Conflict resolution is an occurrence at work that can either propel or disrupt the momentum for a leader, a team, or the entire organization. Leaders must act responsibly to be respected; leadership is not a popularity contest. Many leaders would rather avoid tension to create the appearance of harmony. What they do not realize is that by avoiding tension all together they are unknowingly creating internal disruption amongst employees. A leader must be expected to neutralize or minimize conflict, not allow it to grow and run rampant. Managerial responsibilities such as to communicate effectively, respect employees, recognize office tension, and understand the importance of everyone in the office will help prevent a great amount of conflict.
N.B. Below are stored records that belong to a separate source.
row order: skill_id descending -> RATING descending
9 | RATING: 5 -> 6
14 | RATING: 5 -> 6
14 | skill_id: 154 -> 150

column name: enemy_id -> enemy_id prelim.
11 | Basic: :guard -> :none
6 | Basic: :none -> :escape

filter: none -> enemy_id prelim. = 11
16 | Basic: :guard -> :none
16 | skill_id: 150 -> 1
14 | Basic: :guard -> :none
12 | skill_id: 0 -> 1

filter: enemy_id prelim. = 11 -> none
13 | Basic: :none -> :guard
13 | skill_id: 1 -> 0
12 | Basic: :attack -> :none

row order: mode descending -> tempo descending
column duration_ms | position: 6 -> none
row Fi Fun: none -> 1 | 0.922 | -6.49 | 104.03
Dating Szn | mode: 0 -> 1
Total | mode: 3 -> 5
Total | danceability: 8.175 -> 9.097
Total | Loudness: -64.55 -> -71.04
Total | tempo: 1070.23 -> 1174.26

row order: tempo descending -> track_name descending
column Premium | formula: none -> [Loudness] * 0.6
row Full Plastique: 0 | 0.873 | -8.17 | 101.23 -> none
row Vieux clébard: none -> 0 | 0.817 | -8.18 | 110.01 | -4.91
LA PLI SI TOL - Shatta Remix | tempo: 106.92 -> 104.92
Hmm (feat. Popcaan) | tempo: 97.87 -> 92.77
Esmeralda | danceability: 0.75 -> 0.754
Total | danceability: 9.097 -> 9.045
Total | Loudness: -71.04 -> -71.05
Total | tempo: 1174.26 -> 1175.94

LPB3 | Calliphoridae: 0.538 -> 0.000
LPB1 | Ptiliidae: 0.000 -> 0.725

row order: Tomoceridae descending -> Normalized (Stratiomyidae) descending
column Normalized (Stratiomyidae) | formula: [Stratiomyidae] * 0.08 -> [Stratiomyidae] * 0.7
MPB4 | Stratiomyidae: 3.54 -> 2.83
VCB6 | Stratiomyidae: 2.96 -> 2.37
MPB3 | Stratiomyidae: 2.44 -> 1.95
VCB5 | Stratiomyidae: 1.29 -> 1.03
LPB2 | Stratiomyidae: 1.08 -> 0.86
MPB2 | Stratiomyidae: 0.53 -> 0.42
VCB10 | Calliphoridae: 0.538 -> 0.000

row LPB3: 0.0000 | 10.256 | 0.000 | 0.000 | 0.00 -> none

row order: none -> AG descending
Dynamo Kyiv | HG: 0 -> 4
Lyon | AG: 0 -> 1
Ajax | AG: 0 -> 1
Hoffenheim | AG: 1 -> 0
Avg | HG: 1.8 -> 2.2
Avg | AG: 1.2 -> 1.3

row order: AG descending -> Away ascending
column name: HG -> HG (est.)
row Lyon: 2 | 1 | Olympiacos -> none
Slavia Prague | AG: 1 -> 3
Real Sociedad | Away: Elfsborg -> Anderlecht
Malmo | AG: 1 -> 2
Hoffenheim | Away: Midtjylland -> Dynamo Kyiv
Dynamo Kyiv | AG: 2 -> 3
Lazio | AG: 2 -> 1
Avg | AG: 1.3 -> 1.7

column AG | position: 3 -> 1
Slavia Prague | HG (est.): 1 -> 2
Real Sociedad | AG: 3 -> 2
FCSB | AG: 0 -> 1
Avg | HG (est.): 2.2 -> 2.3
However, when it does arise, it is essential you handle it quickly, effectively, and thoroughly.
1. Nip it in the bud quickly
If you think you have no problems with conflict in your team, you are in denial. The first thing a leader needs to do is to identify a potential conflict. Watch for markers such as productivity and sales dwindling, employees exchanging shifts to avoid other specific employees or body language that indicates disdain or disrespect. Keep an eye on management; make sure every employee is treated fairly and equally by following the rules and guidelines effectively and reliably. Allow employees to alert you if there are problems with management and let them know they are taken seriously. Unfortunately, some situations may slip through, but if ignored, this “sideshow” will cause mayhem in the workplace.
2. Right timing
Conflicts are often created unnecessarily, but leaders who avoid conflict at all cost will find themselves regretting it later. Timing is everything when it comes to managing it. The best time to take action is when there is hard evidence that an employee has a track record of wrongdoing that is negatively impacting the performance of others. If everyone around you knows it must be dealt with, but you are still waiting to act, you are gradually losing the respect of your peers and those you lead. Leadership is about taking action and confronting the issues before it is too late. If you wait too long during times of adversity, others may see that you are not mature enough as a leader to act, putting your leadership at risk.
3. Let people share their view and listen
In circumstances which did not work themselves out and people are deeply upset, they need to get their perspective out. This is a basic principle of mediation and one that is important to remember. Yes, allowing people to speak their minds can increase the level of conflict that you must deal with. That is fine as you have to get through it to find the solution in any case. Sometimes, the feeling of finally “being heard” can dramatically change an angry person’s outlook. Before deciding whether to meet with the disagreeing parties together or separately, try evaluating the degree of hostility between them. Remember, you are there to discuss facts, not emotions. Additionally, as the employees tell their story, new information may come to light that allows a solution to emerge naturally. Whatever you do, do not take sides. This will only fan the flames and worsen matters. As a business leader, you need to be as objective as possible.